Work request: Copy out the data in full and exactly, passing over the pictures.

*** Opening of Data for analysis ***

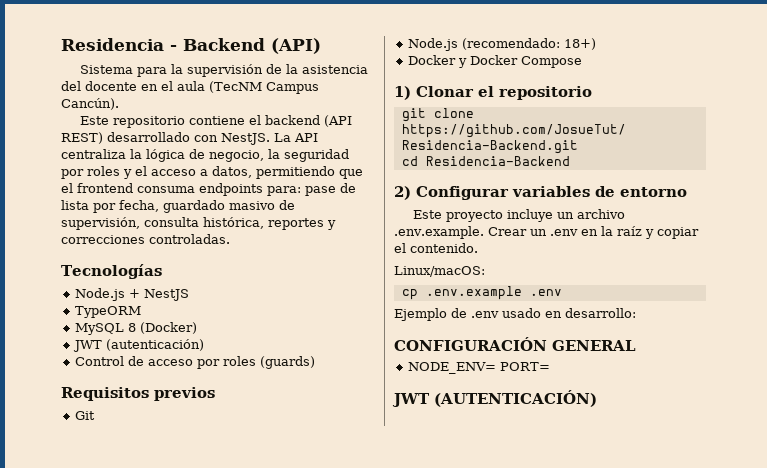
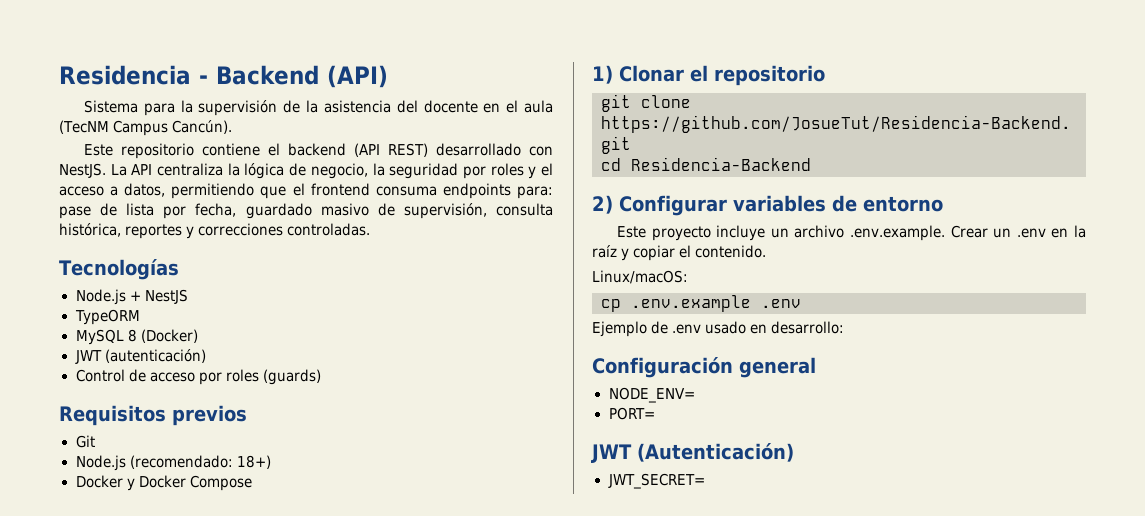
- CONFIGURACIÓN GENERAL
+ Configuración general
- NODE_ENV= PORT=
+ NODE_ENV=
+ PORT=
- JWT (AUTENTICACIÓN)
+ JWT (Autenticación)
+ JWT_SECRET=

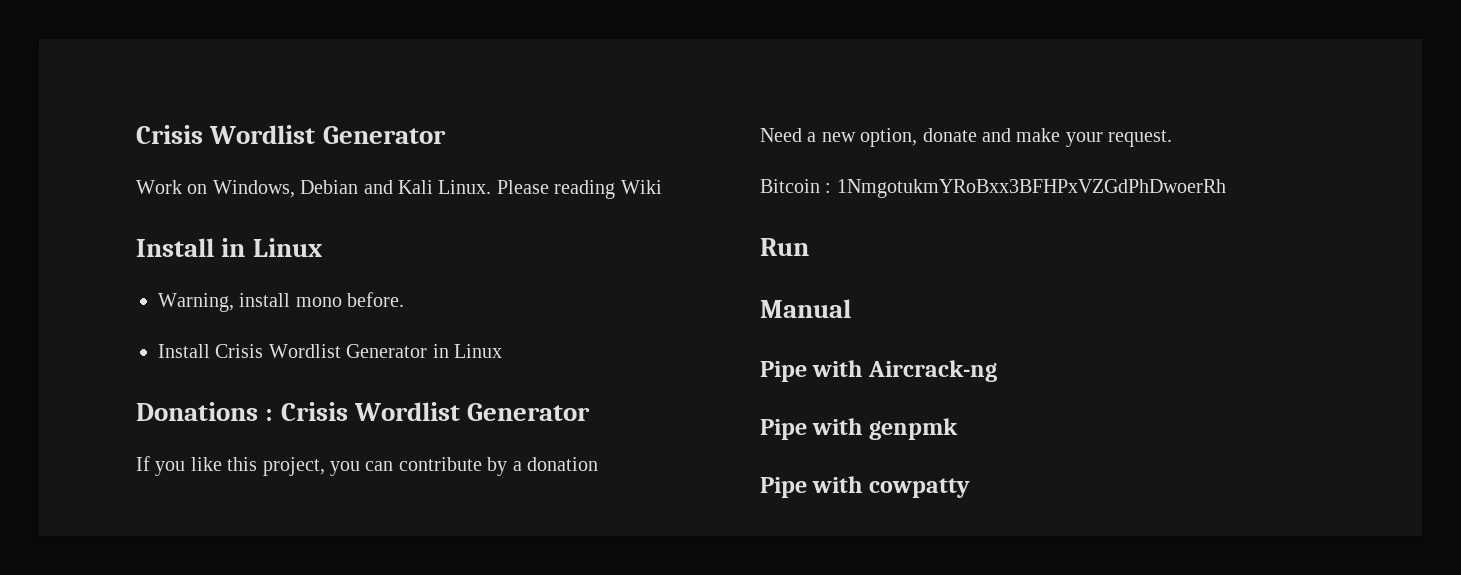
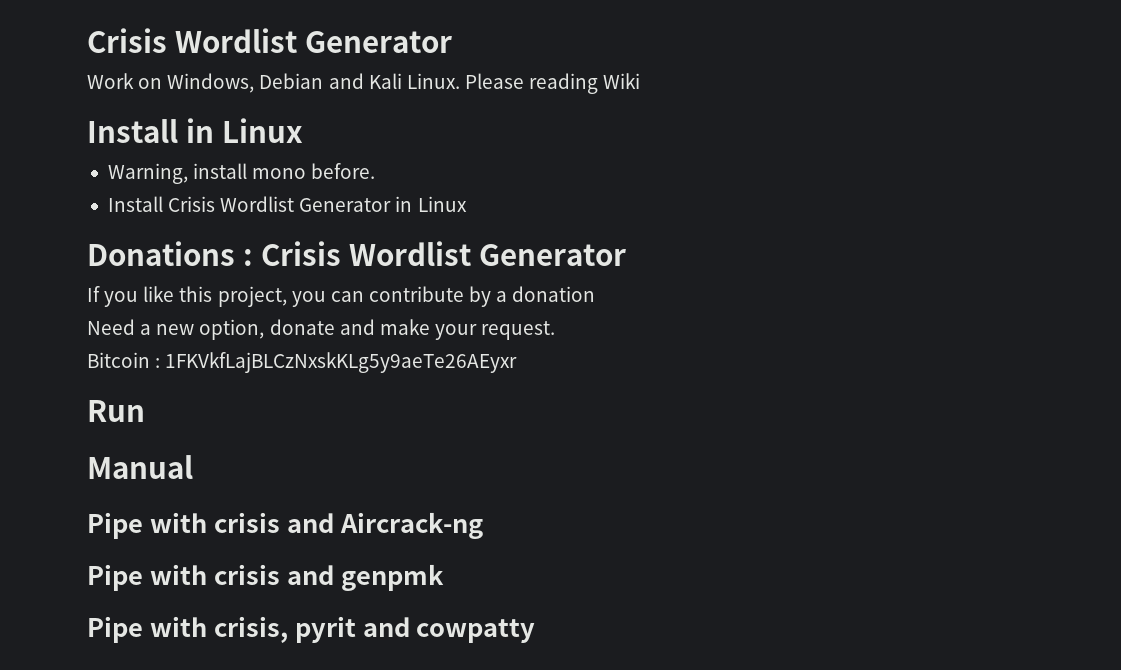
- Bitcoin : 1NmgotukmYRoBxx3BFHPxVZGdPhDwoerRh
+ Bitcoin : 1FKVkfLajBLCzNxskKLg5y9aeTe26AEyxr
- Pipe with Aircrack-ng
+ Pipe with crisis and Aircrack-ng
- Pipe with genpmk
+ Pipe with crisis and genpmk
- Pipe with cowpatty
+ Pipe with crisis, pyrit and cowpatty

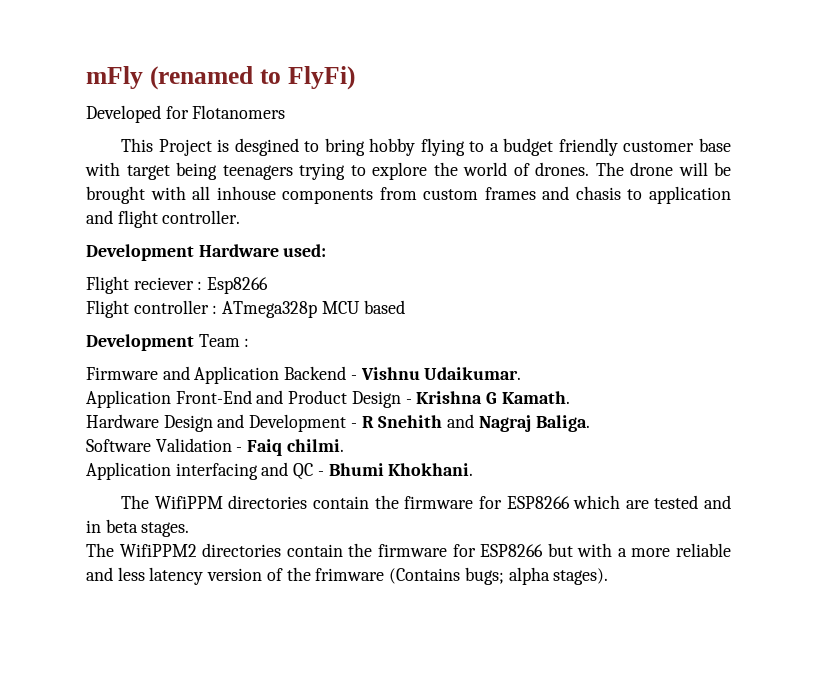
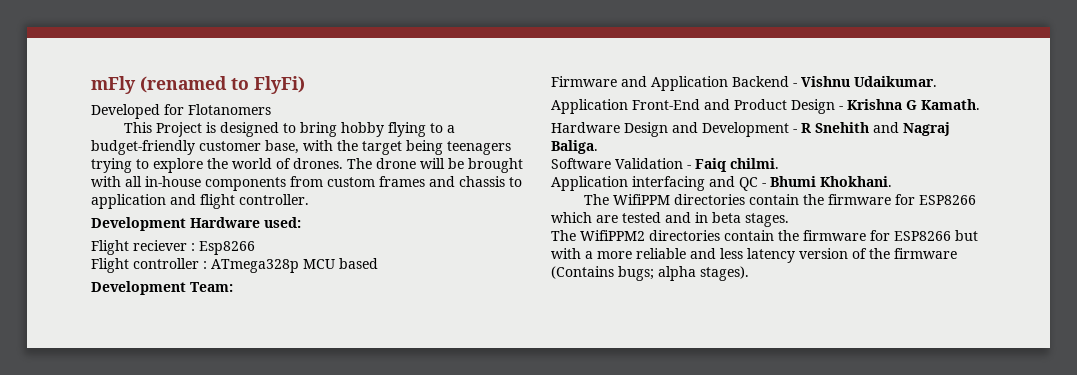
- This Project is desgined to bring hobby flying to a budget friendly customer base with target being teenagers trying to explore the world of drones.
+ This Project is designed to bring hobby flying to a budget-friendly customer base, with the target being teenagers trying to explore the world of drones.
- The drone will be brought with all inhouse components from custom frames and chasis to application and flight controller.
+ The drone will be brought with all in-house components from custom frames and chassis to application and flight controller.
- Development Team :
+ Development Team:
- The WifiPPM2 directories contain the firmware for ESP8266 but with a more reliable and less latency version of the frimware (Contains bugs; alpha stages).
+ The WifiPPM2 directories contain the firmware for ESP8266 but with a more reliable and less latency version of the firmware (Contains bugs; alpha stages).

*** Close of Data for analysis ***

Answer space:
- CONFIGURACIÓN GENERAL
+ Configuración general
- NODE_ENV= PORT=
+ NODE_ENV=
+ PORT=
- JWT (AUTENTICACIÓN)
+ JWT (Autenticación)
+ JWT_SECRET=

- Bitcoin : 1NmgotukmYRoBxx3BFHPxVZGdPhDwoerRh
+ Bitcoin : 1FKVkfLajBLCzNxskKLg5y9aeTe26AEyxr
- Pipe with Aircrack-ng
+ Pipe with crisis and Aircrack-ng
- Pipe with genpmk
+ Pipe with crisis and genpmk
- Pipe with cowpatty
+ Pipe with crisis, pyrit and cowpatty

- This Project is desgined to bring hobby flying to a budget friendly customer base with target being teenagers trying to explore the world of drones.
+ This Project is designed to bring hobby flying to a budget-friendly customer base, with the target being teenagers trying to explore the world of drones.
- The drone will be brought with all inhouse components from custom frames and chasis to application and flight controller.
+ The drone will be brought with all in-house components from custom frames and chassis to application and flight controller.
- Development Team :
+ Development Team:
- The WifiPPM2 directories contain the firmware for ESP8266 but with a more reliable and less latency version of the frimware (Contains bugs; alpha stages).
+ The WifiPPM2 directories contain the firmware for ESP8266 but with a more reliable and less latency version of the firmware (Contains bugs; alpha stages).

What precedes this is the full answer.